Winter bore down on us. We kept the windows of our house sealed tight against the cold, which is perhaps why, at first, we didn’t hear the singing. Or perhaps it had just taken a while for the singing to reach our suburb of Darrous where the avenues were wide and the walls high. Fury with the Shah spread from the poor of south Tehran to the wealthy in the northern suburbs. People took their rage and fashioned it into a song and at night they sang it from the rooftops to others who caught the tune and sang it back.
From somewhere far off: a single voice, then a moment of silence. From close by: a chorus of voices, some young, some old, a family. From elsewhere, other voices answered. Soon the night was filled with the sound. The same thing in every city, town and village across the land, the nights before, that night and every night from then on. I came to know when it would happen. I waited and listened. At the approach of nine o’clock people turned out the lights, dimmed kerosene lamps, blew out candles and climbed the stairs to their roofs and I would turn out my light too. For precisely ten minutes they sang a nightly recitative, the sound of people calling to God for their freedom: two words, two notes, five syllables each stretched until it resonated like a string:
‘Allah-hu Akhbar!’
T
here are two kinds of curfew party. At one you arrive just before curfew and leave at dawn. The other kind requires a little more imagination. Guests arrive dressed to the nines in broad daylight, sip Martinis at two in the afternoon and depart before curfew. We received an invitation to a New Year’s party from the mother of a school friend, Mrs P., an expatriate married to an Iranian. She ran a bakery in town which remained open, indeed thrived, as these places are reputed to do in troubled times, trading cinnamon Danishes, chocolate dainties and a few moments of oblivion.

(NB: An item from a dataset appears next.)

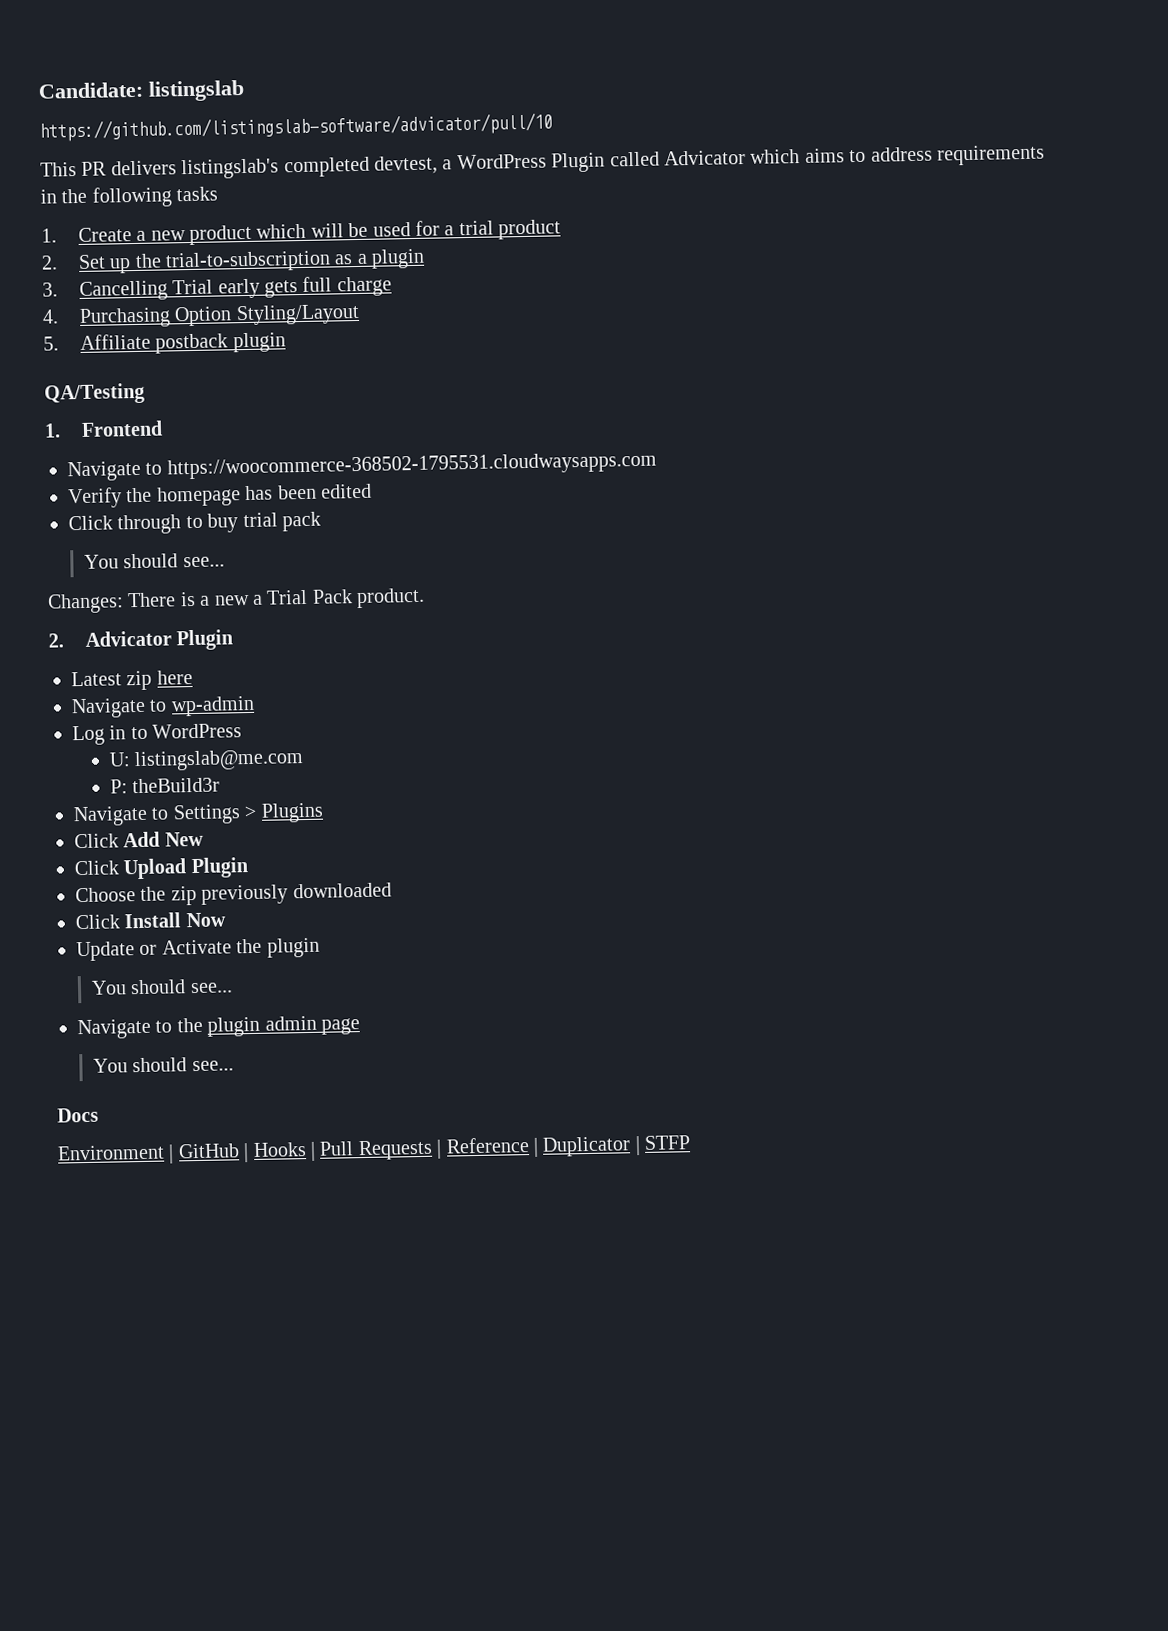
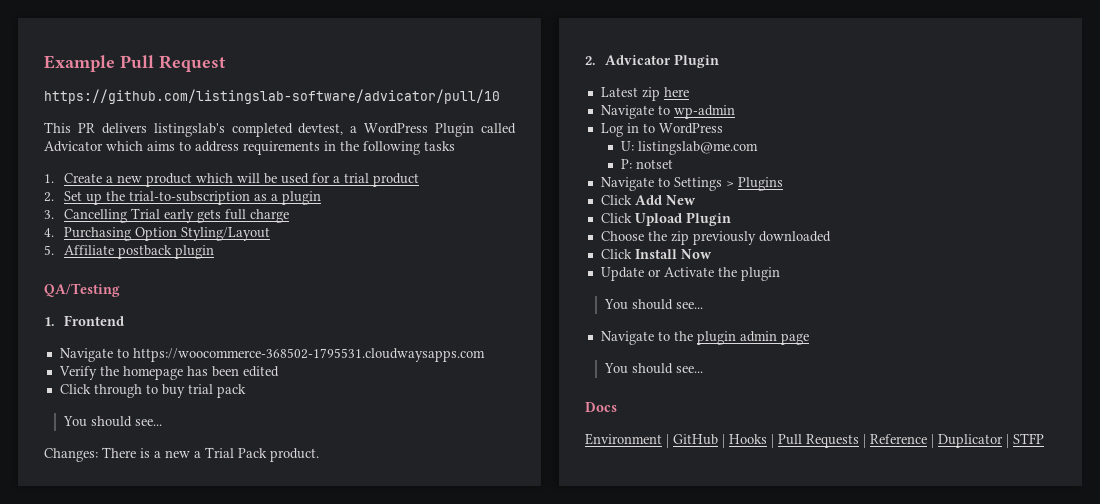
[38,79,245,102] Candidate: listingslab -> [44,55,226,72] Example Pull Request
[132,777,221,794] theBuild3r -> [636,159,674,169] notset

The party gave us something to look forward to. New Year’s Eve fell on a Sunday, a working day in Iran. The Iranian New Year, Nowruz, falls at the beginning of spring so the day of our party was otherwise just an ordinary day. My mother, brothers, sister and I went into town, for what reason I cannot remember, and were on our way home when we ran into a demonstration of thousands on Pahlavi Avenue. Our driver, Ali Baba, turned the car around and drove us to the British Embassy on Ferdowsi Avenue where the huge metal gates were just being closed. The guards let us in and then locked the gates, backing a Land Rover up against them. We waited by our car, swapping stories with others also temporarily seeking sanctuary.

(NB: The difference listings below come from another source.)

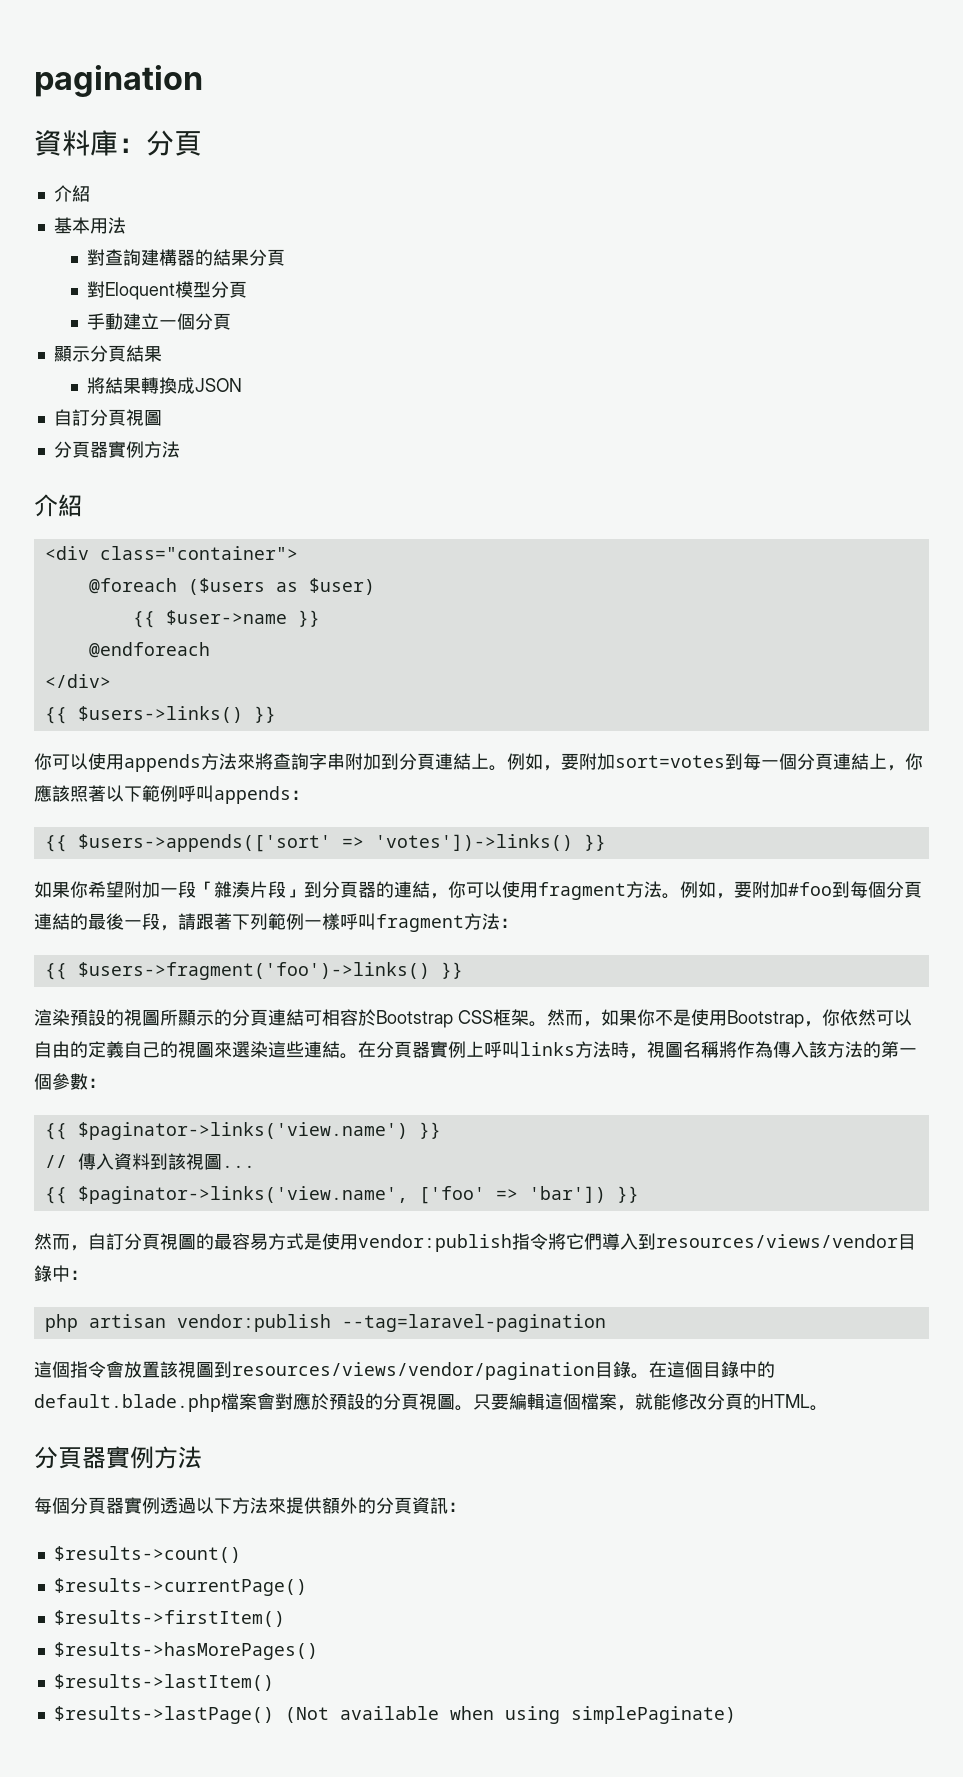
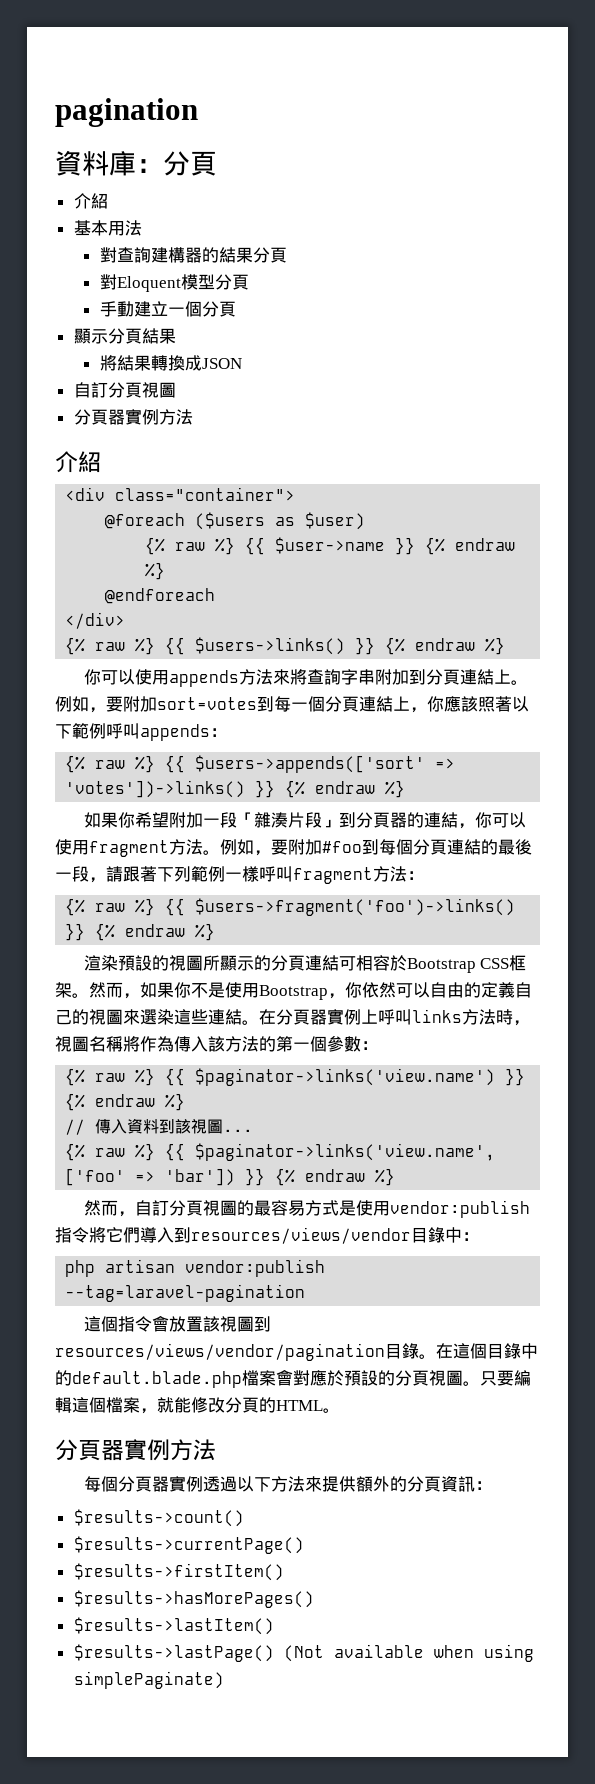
(375, 586) none -> [145,537,236,555] {% raw %}
(320, 618) none -> [425,537,516,555] [145,562,166,580] {% endraw %}
(111, 681) none -> [65,637,156,655] {% raw %}
(276, 714) none -> [385,637,506,655] {% endraw %}
(309, 795) none -> [65,755,156,773] {% raw %}
(606, 842) none -> [285,780,406,798] {% endraw %}
(518, 923) none -> [65,898,156,916] {% raw %}
(463, 970) none -> [95,923,216,941] {% endraw %}
(106, 1083) none -> [65,1068,156,1086] {% raw %}
(441, 1130) none -> [65,1093,186,1111] {% endraw %}
(255, 1166) none -> [65,1143,156,1161] {% raw %}
(639, 1194) none -> [275,1168,396,1186] {% endraw %}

At first the drama pleased us, but what should have been exciting soon became boring. By about one o’clock we began to worry about getting to the party, due to begin at two. In decades to come I would read about people in Sarajevo who risked the fire of snipers to sit in a cafe and drink coffee. I would understand exactly why a person would do such a thing. In the places I grew up – Sierra Leone where part of my family is from, Nigeria, Zambia, Iran because that’s where my stepfather’s job took us – curfews and coups were depressingly common; in Sierra Leone we seemed to live in a perpetual state of emergency. In the final years of the 1991–2002 war there, ordinarily sane friends would risk their lives for a last drink in a favourite bar and drive home without headlights, skirting the army checkpoints. I did it myself.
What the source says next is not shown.